◆ Task to complete:
From the data below, copy each line that includes the word "span".

++++ Data excerpts ++++

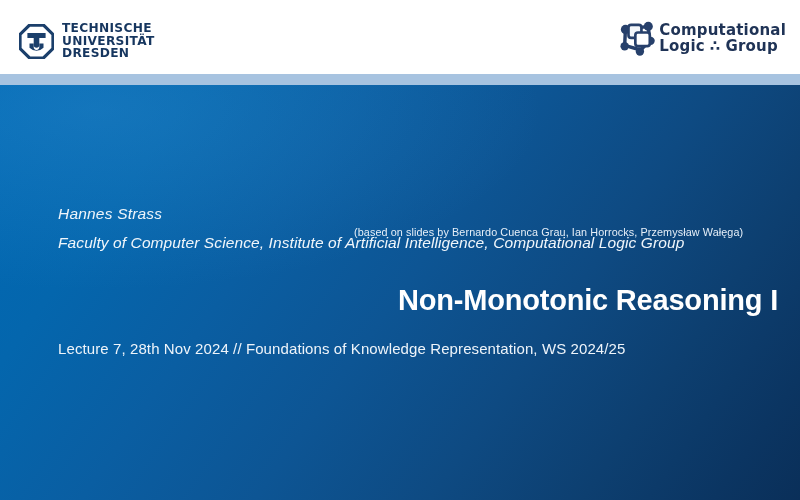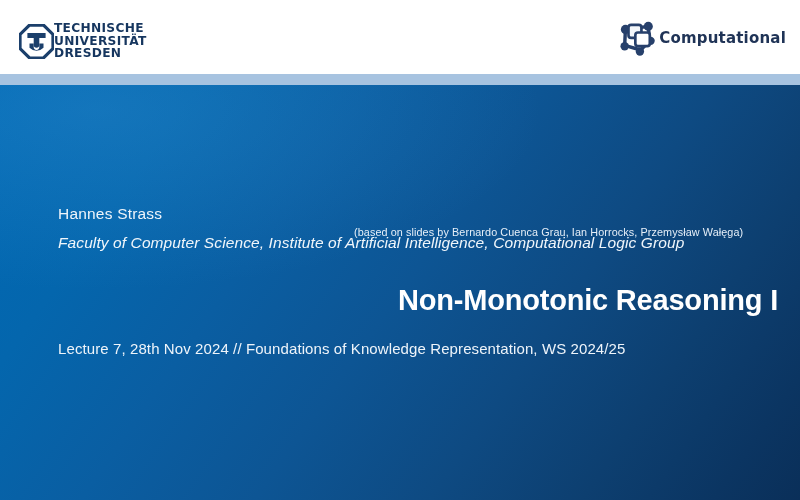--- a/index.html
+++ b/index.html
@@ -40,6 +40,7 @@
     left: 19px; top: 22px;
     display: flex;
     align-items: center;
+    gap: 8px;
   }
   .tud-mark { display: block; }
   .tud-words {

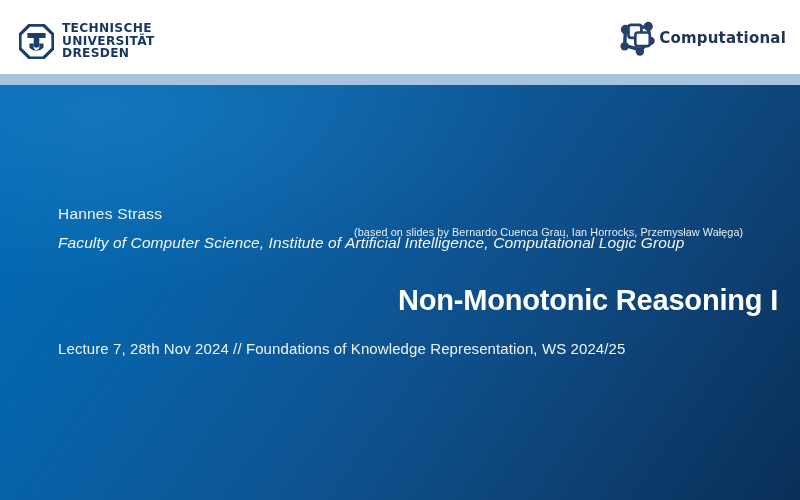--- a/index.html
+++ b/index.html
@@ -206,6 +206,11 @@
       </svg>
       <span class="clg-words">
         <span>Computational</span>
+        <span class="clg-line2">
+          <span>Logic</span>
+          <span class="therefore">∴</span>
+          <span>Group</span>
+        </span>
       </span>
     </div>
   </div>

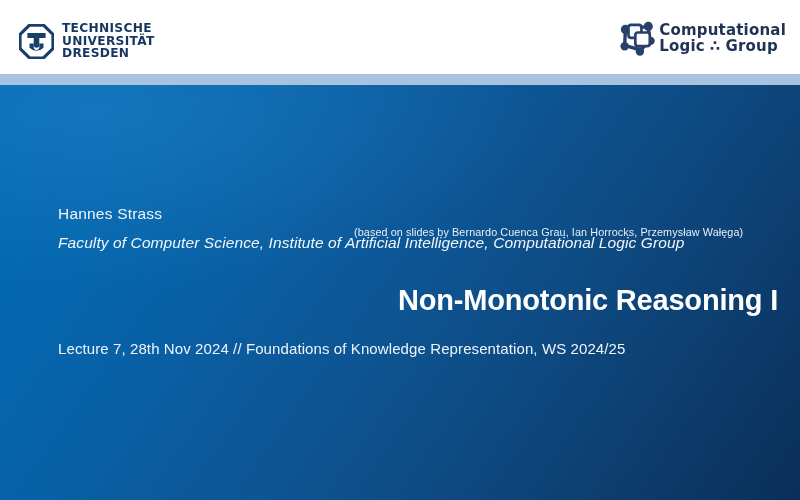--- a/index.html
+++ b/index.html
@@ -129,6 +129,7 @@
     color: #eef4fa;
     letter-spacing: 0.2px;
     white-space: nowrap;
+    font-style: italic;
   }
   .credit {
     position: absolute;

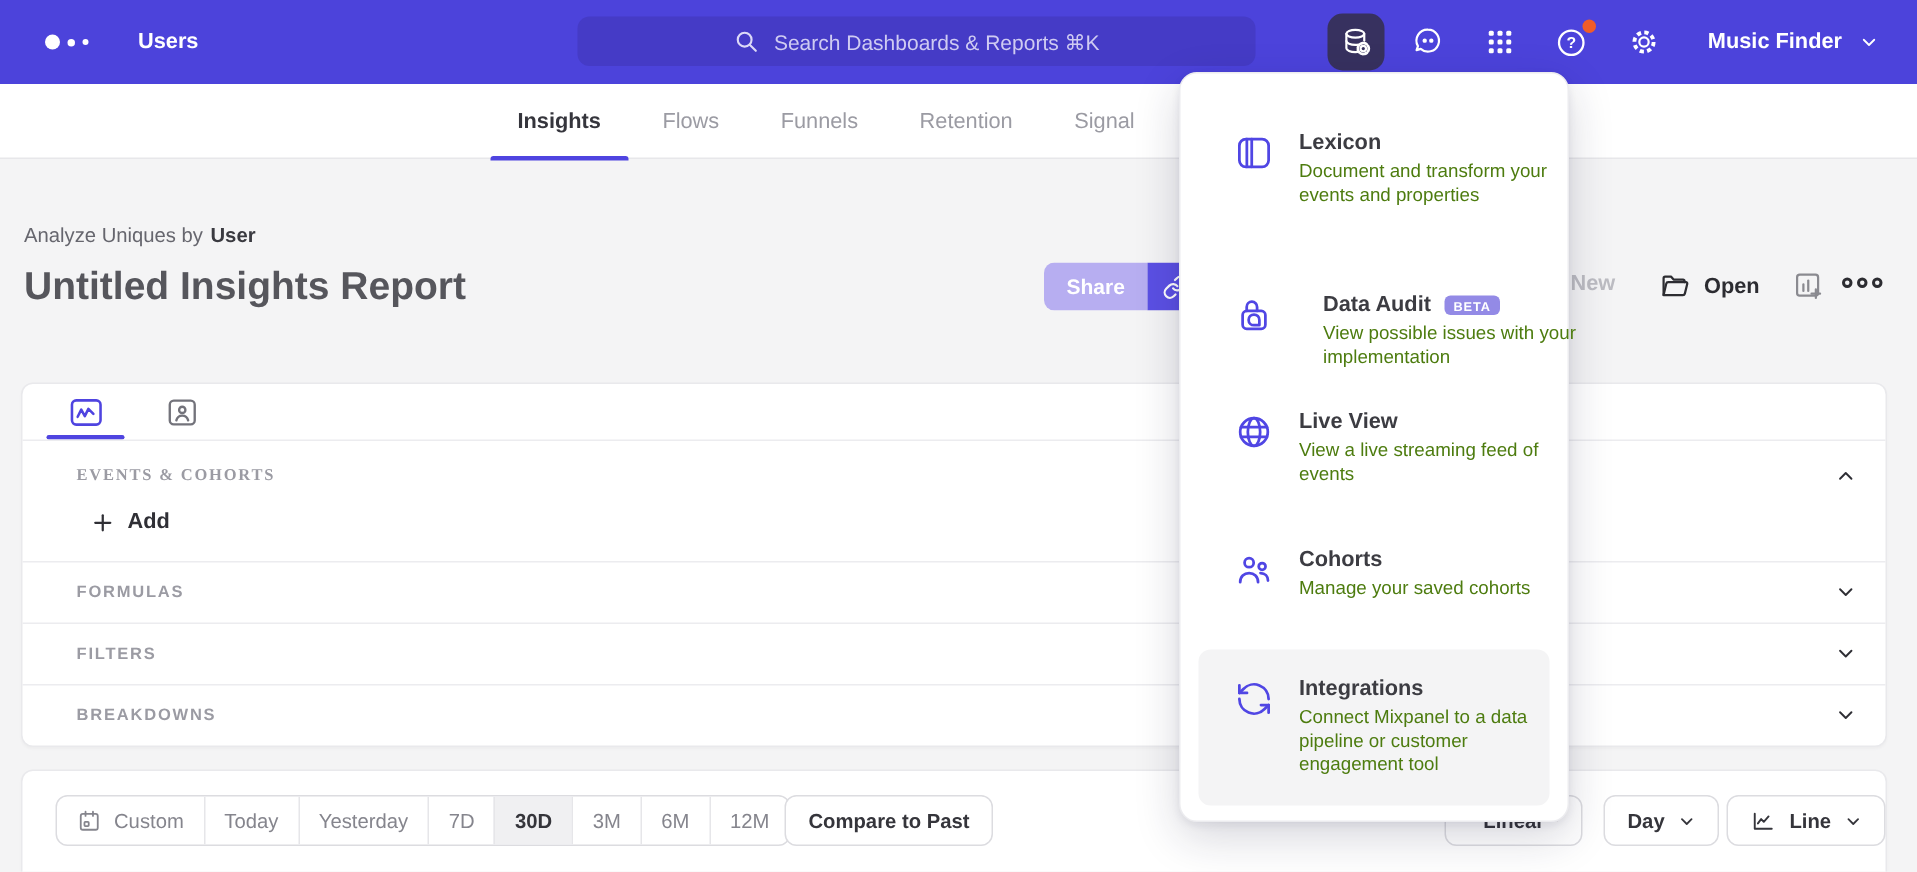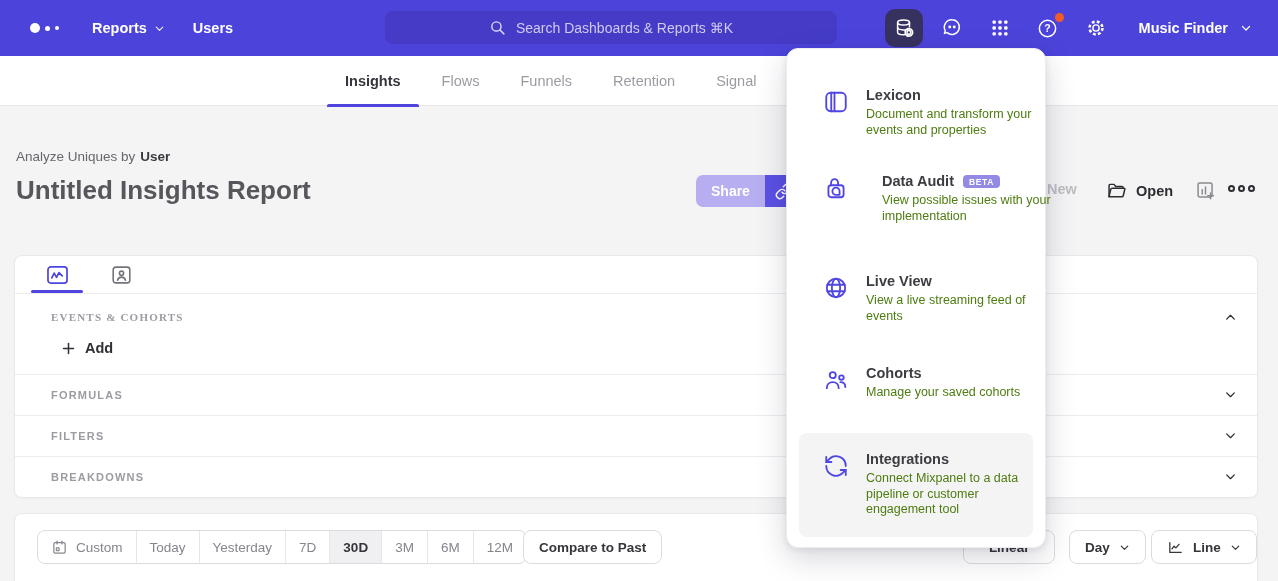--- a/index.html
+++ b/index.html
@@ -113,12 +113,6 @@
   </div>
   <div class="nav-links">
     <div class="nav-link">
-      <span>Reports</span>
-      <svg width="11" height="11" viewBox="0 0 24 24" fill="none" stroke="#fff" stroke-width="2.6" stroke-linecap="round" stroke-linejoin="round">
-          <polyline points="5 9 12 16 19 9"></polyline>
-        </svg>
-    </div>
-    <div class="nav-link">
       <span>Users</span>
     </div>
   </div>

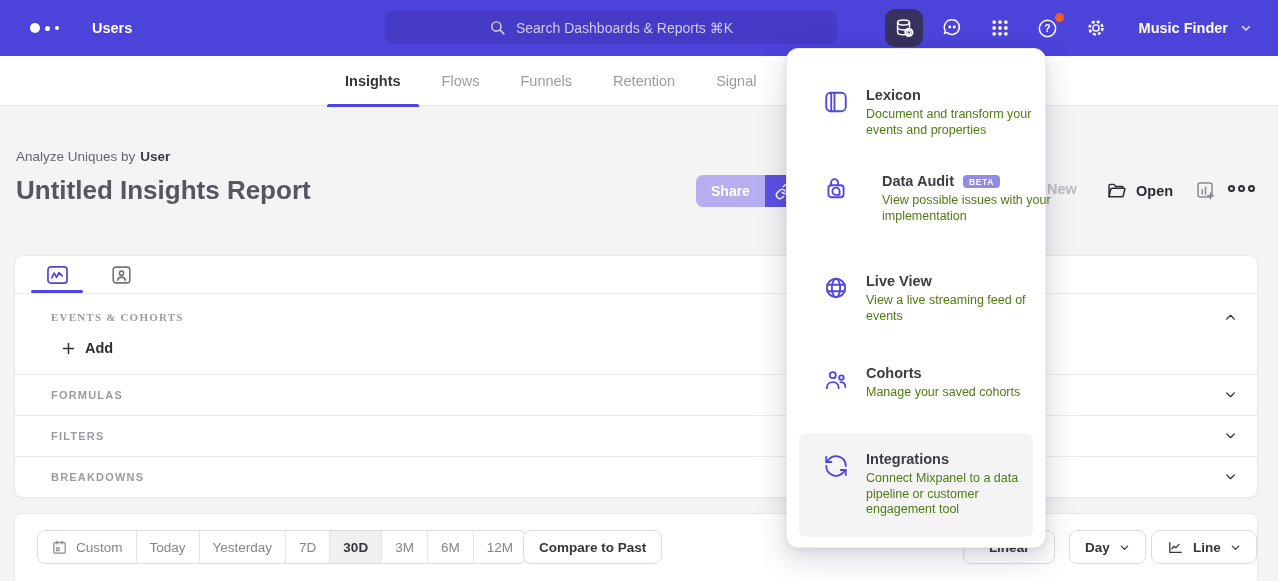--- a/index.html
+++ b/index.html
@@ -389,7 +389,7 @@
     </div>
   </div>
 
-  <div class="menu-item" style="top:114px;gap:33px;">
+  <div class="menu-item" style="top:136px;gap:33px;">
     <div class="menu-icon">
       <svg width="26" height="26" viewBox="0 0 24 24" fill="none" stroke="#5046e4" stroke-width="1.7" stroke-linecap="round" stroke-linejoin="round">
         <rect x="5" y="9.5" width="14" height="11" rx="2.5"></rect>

++++

◆ Exercise output:
       <span class="clg-words">
         <span>Computational</span>
+        <span class="clg-line2">
+          <span>Logic</span>
+          <span class="therefore">∴</span>
+          <span>Group</span>
+        </span>
       </span>
-      <span>Reports</span>
       <span>Users</span>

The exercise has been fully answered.